Patti Muller-Smith, RN, EdD, CPHQ, a Shawnee, OK-based consultant who works with hospitals on performance improvement and regulatory compliance, says one must remember we're looking at a single study in a single institute and to look at the original intent of the RRT intervention: to focus on non-ICU patients and those data, including non-ICU codes.
"In the hospitals that are reporting globally rather than pulling out non-ICU data and data for all events," she says, "it may not really reflect how effective the teams are."
She says if one were to look at the data on patients without transfers to the ICU and non-code activation with DNR cases, you might have a different conclusion.
Chan does not discount the importance of early detection methods, but rather that rapid response teams are the most effective detection strategy. He says the research team is still looking at whether the rapid response team intervention had an effect on the use of ICU days in the hospital.
"On face value," he says, "we were not decreasing days in the ICU. What I can say is if we haven't reduced mortality, we haven't necessarily reduced code rates as much as we think we'd like to, and we may not even be decreasing utilization. And we're using resources that could be used for more effective quality improvement plans... So the question is whether we're spending time using resources for personnel and finances when other programs may have more clear benefits."
Chan, like the IHI, says further, larger studies are needed. Until then, he says, "we need to take a step back and think about whether or not we should be disseminating the use uniformly across hospitals when clearly there are other priorities on the hospital QI level."

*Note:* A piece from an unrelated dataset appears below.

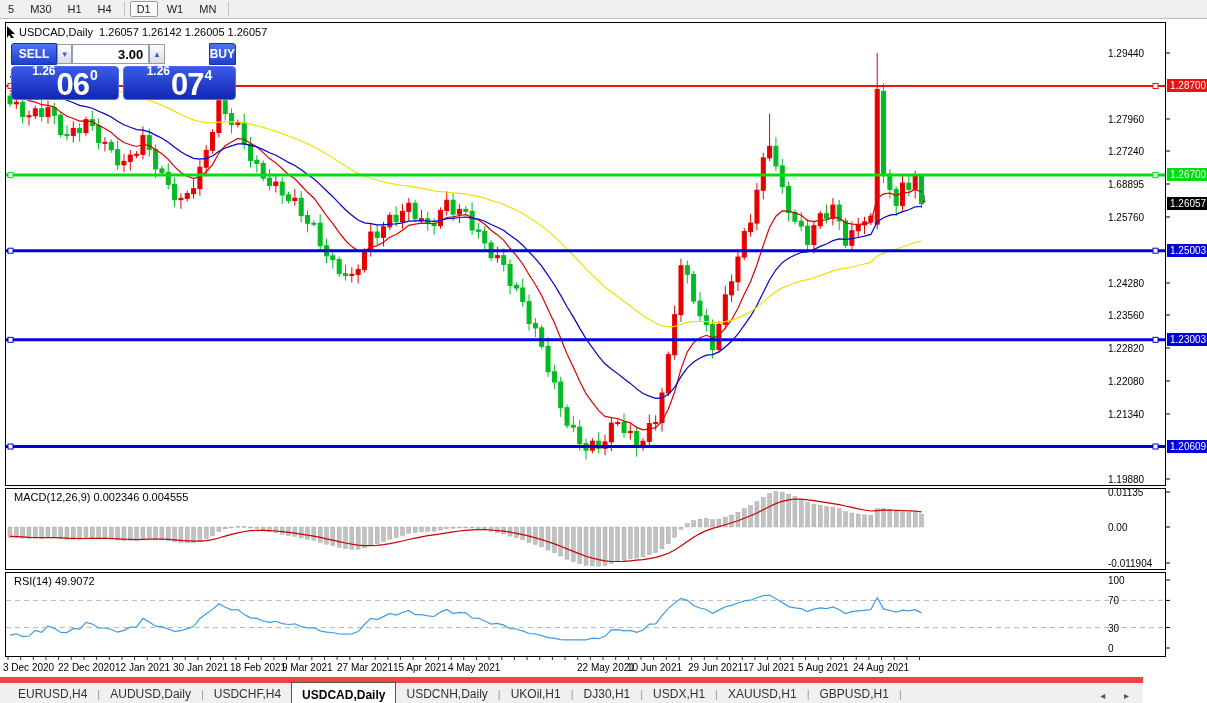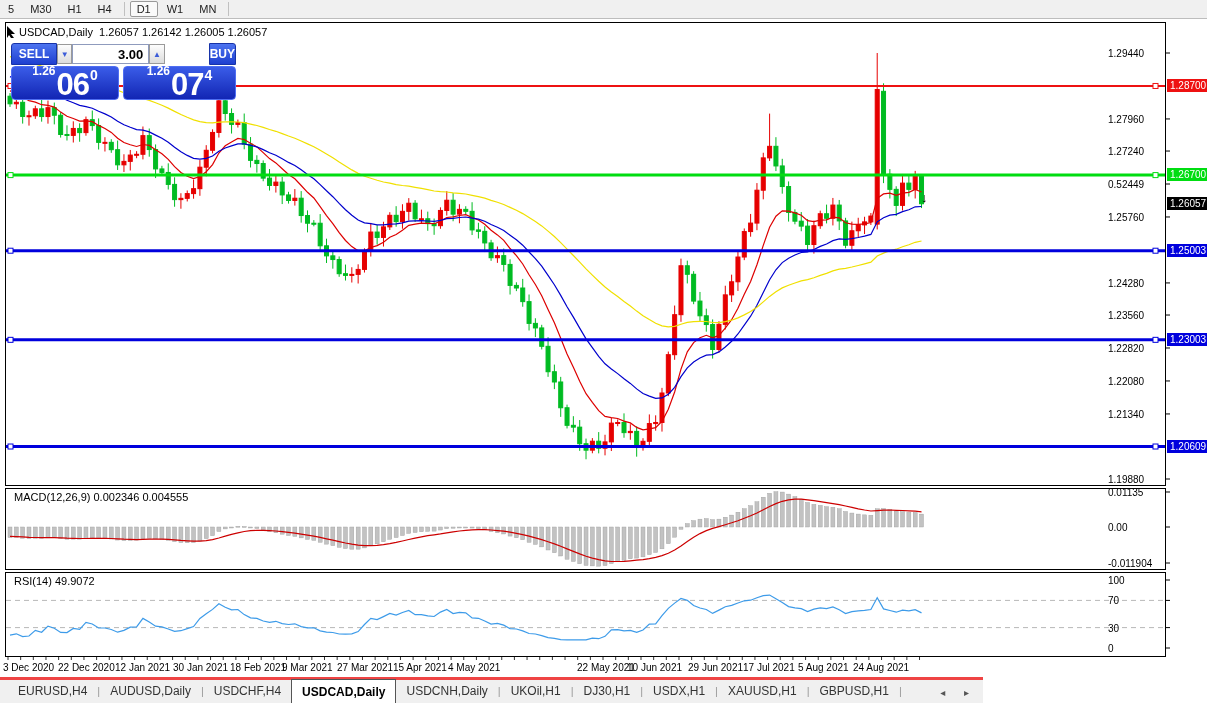"0.52449" div.axis-label { text: 0.52449 -> 1.68895 }
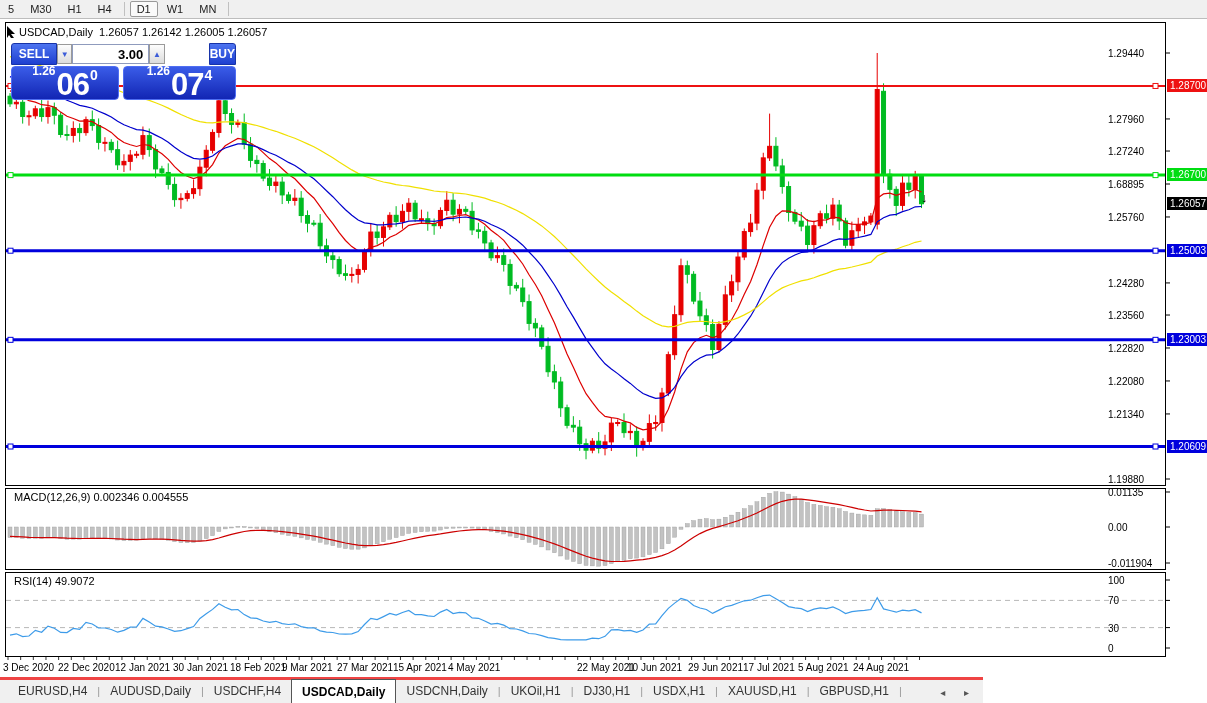"EURUSD,H4" .tabbar { border-top: 3px solid #ef4444 -> 6px solid #ef4444; width: 983px -> 1143px }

To quality directors, Chan says, "I think we need to go back to the drawing board. Until then, each hospital needs to re-examine their own policies for quality improvement and the resources that are available to it."
Reference
- Chan PS, Khalid A, Longmore LS, et al "Hospital-wide code rates and mortality before and after implementation of a rapid response team" JAMA 2008 Dec 3; 300(21):2,506-13.
- Sharek PJ, Parast LM, Leong K, et al "Effect of a rapid response team on hospital-wide mortality and code rates outside the ICU in a Children's Hospital" JAMA 2007 Nov 21;298(19):2267-74.